The Bob Edwards Show, March 31 - April 4, 2014
Monday, March 31, 2014: Bob talks to former NBA player Len Elmore about the business of college sports, and how it’s changed since he was a student. Elmore graduated from the University of Maryland in l974, where he was a three-time all-conference player, then spent a decade in the NBA. After his basketball career ended, he went to Harvard Law School and worked as a prosecutor. Elmore says college players are bigger, stronger and train so much harder than he did. He thinks the whole system of college sports is out of balance, with players earning millions of dollars for the coaches and schools, while their athletic scholarships don’t even cover the full cost of education. Then, it is not new news that Americans take less vacation and work more hours than any other country. But what is all of this work doing to us? Washington Post reporter Brigid Schulte’s new book, Overwhelmed: Work, Love, and Play When No One Has the Time, looks at the facts behind our culture of busyness.
Tuesday, April 1, 2014: On this April Fool’s Day, we feature two of the sharpest minds to ever perform in comedy. First, Marc Maron toiled for years without finding wide appreciation before starting the “WTF” podcast in 2009. Since then, he’s amassed a legion of devoted fans, kickstarted his comedy career, and nabbed TV and book deals. He speaks with Bob about his career and the book Attempting Normal, out in paperback next week. Then, we’ll pay tribute to a brilliant comedic mind who died young, but not before influencing a generation of comics including Marc Maron. American: The Bill Hicks Story is a film about the biting and expansive work of the Texas-born comic, made by documentarians Matt Harlock and Paul Thomas. The film is now available on DVD.
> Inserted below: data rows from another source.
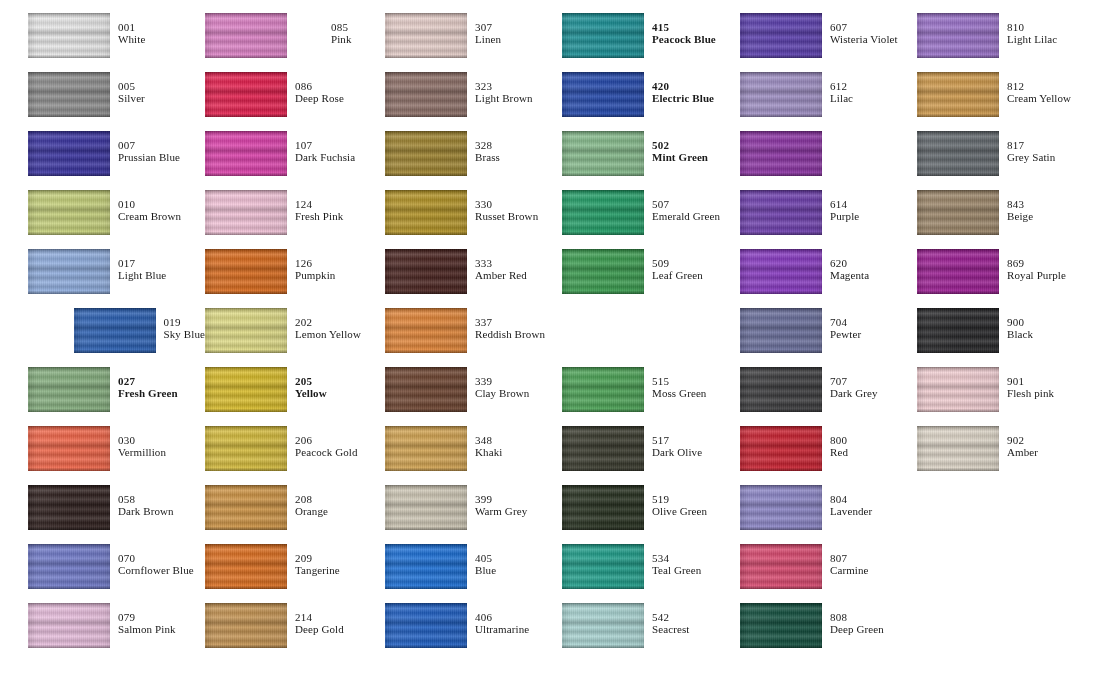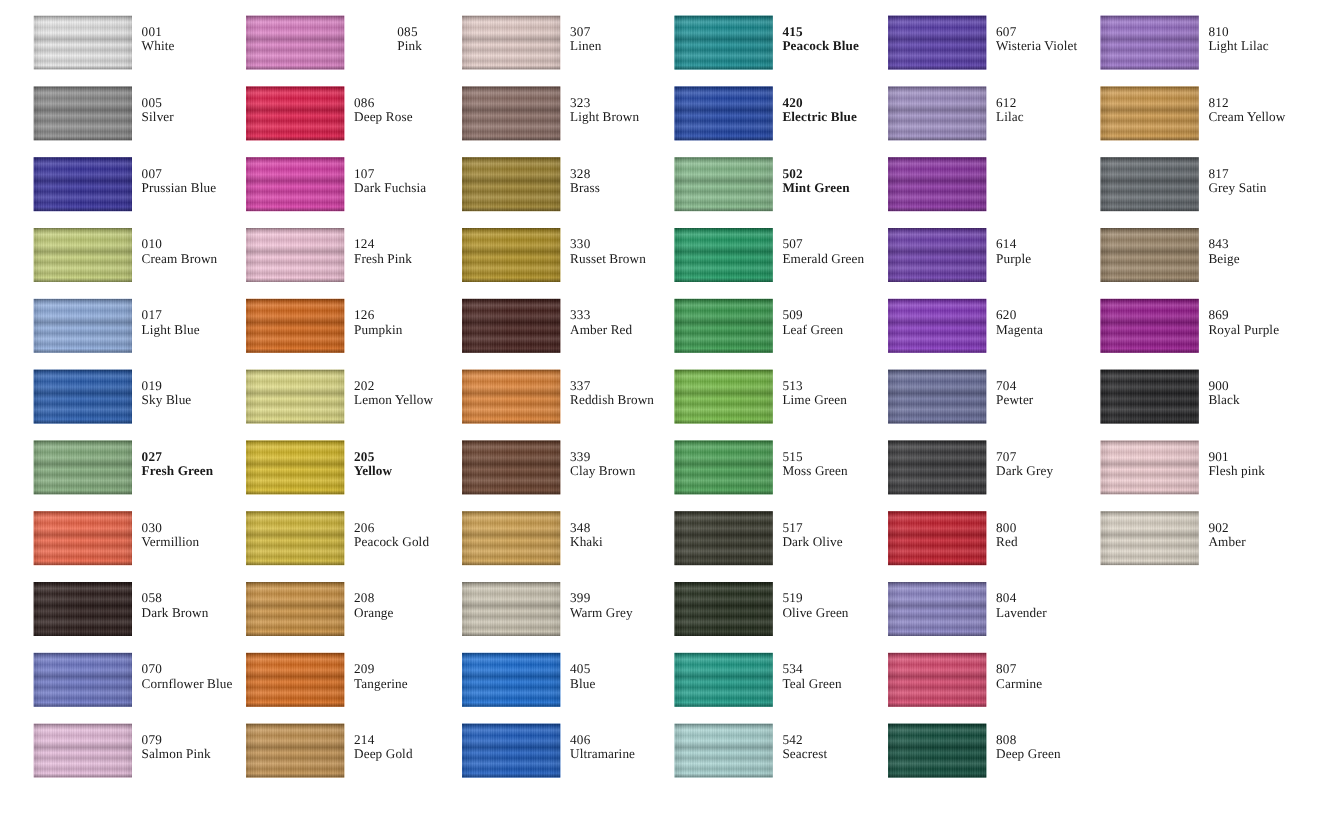--- a/index.html
+++ b/index.html
@@ -174,7 +174,7 @@
           <span class="name">Light Blue</span>
         </div>
       </div>
-      <div class="swatch-row" style="top: 295px;">
+      <div class="swatch-row" style="top: 295px; justify-content: flex-end;">
         <div class="swatch" style="background: rgb(42, 95, 178); width: 82px; height: 45px;">
           <div class="sides"></div>
           <div class="threads"></div>

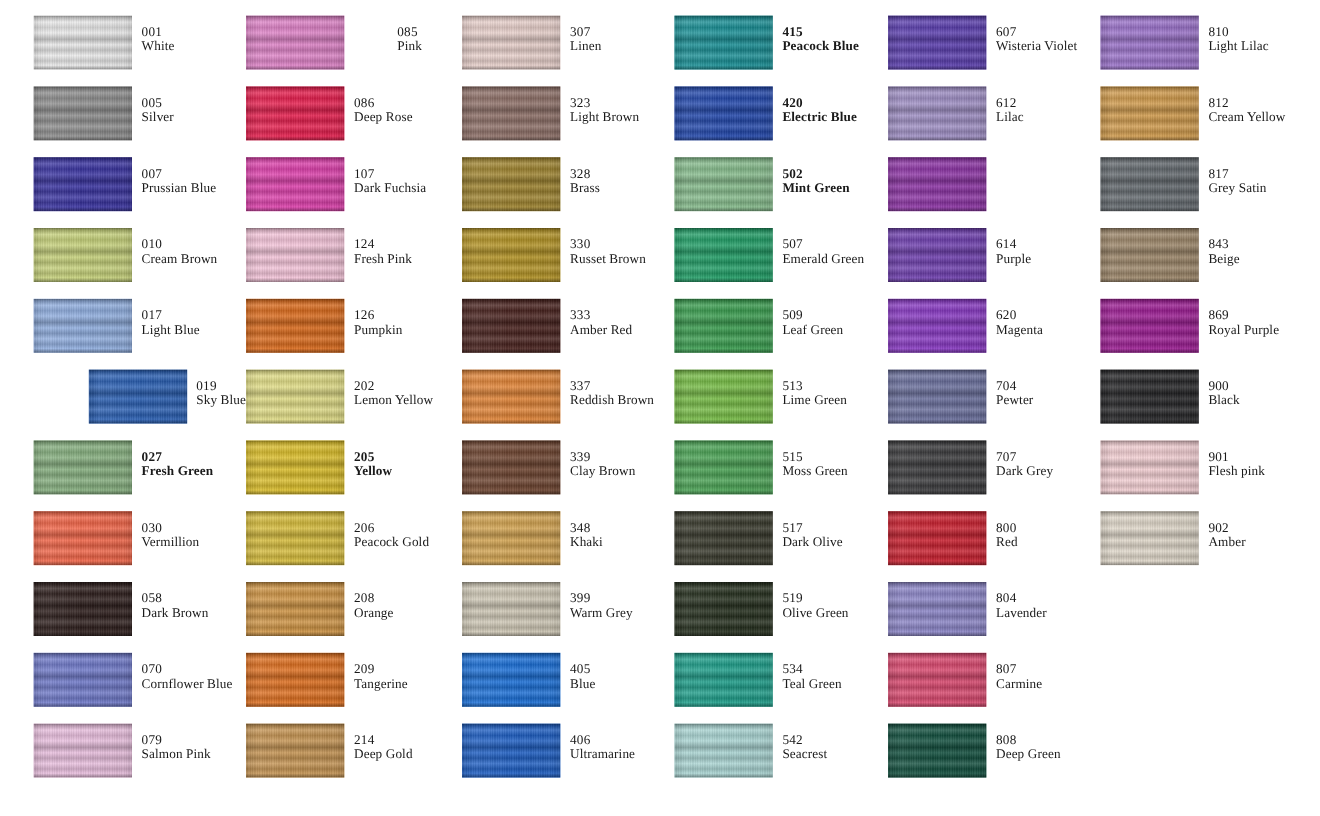--- a/index.html
+++ b/index.html
@@ -543,17 +543,6 @@
           <span class="name">Leaf Green</span>
         </div>
       </div>
-      <div class="swatch-row" style="top: 295px;">
-        <div class="swatch" style="background: rgb(118, 187, 70); width: 82px; height: 45px;">
-          <div class="sides"></div>
-          <div class="threads"></div>
-          <div class="bands"></div>
-        </div>
-        <div class="label">
-          <span class="code">513</span>
-          <span class="name">Lime Green</span>
-        </div>
-      </div>
       <div class="swatch-row" style="top: 354px;">
         <div class="swatch" style="background: rgb(75, 162, 85); width: 82px; height: 45px;">
           <div class="sides"></div>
Wednesday, April 2, 2014: Errol Morris spent 33 hours with Donald Rumsfeld to make his new film, The Unknown Known. But unlike The Fog of War, his previous documentary about a former Secretary of Defense, the star of this film is unapologetic. Morris says that the movie he made with Rumsfeld is vastly different fromThe Fog of War: “It is a character study of a very different kind of character: it is about a mind that appears to be open but may in fact be locked up like a safe.”
Thursday, April 3, 2014: As fans gather to watch the NCAA basketball championships and obsess over their brackets, Bob Edwards takes a look at the treatment of athletes in big-time college sports and the impact of big-money sports programs on higher education. Bob’s investigation features SiriusXM’s own Dave Zirin and includes the voices of Len Elmore and other former players; college officials like University of West Virginia president Gordon Gee, who had a controversial tenure at Ohio State; and journalists who have covered college sports, including John Feinstein. It’s an hour-long look behind the hoopla, called Dropping the Ball: The Shady Side of Big-Time College Sports.
Friday, April 4, 2014: Doyle McManus, Washington columnist for the Los Angeles Times, joins Bob to discuss the latest political news. Then, two-time Rock and Roll Hall of Fame inductee – for his work with The Byrds and Crosby, Stills & Nash – David Crosby releases his first solo album in over 20 years. Producer Glyn Johns callsCroz the “best solo record Crosby has made, without a doubt.”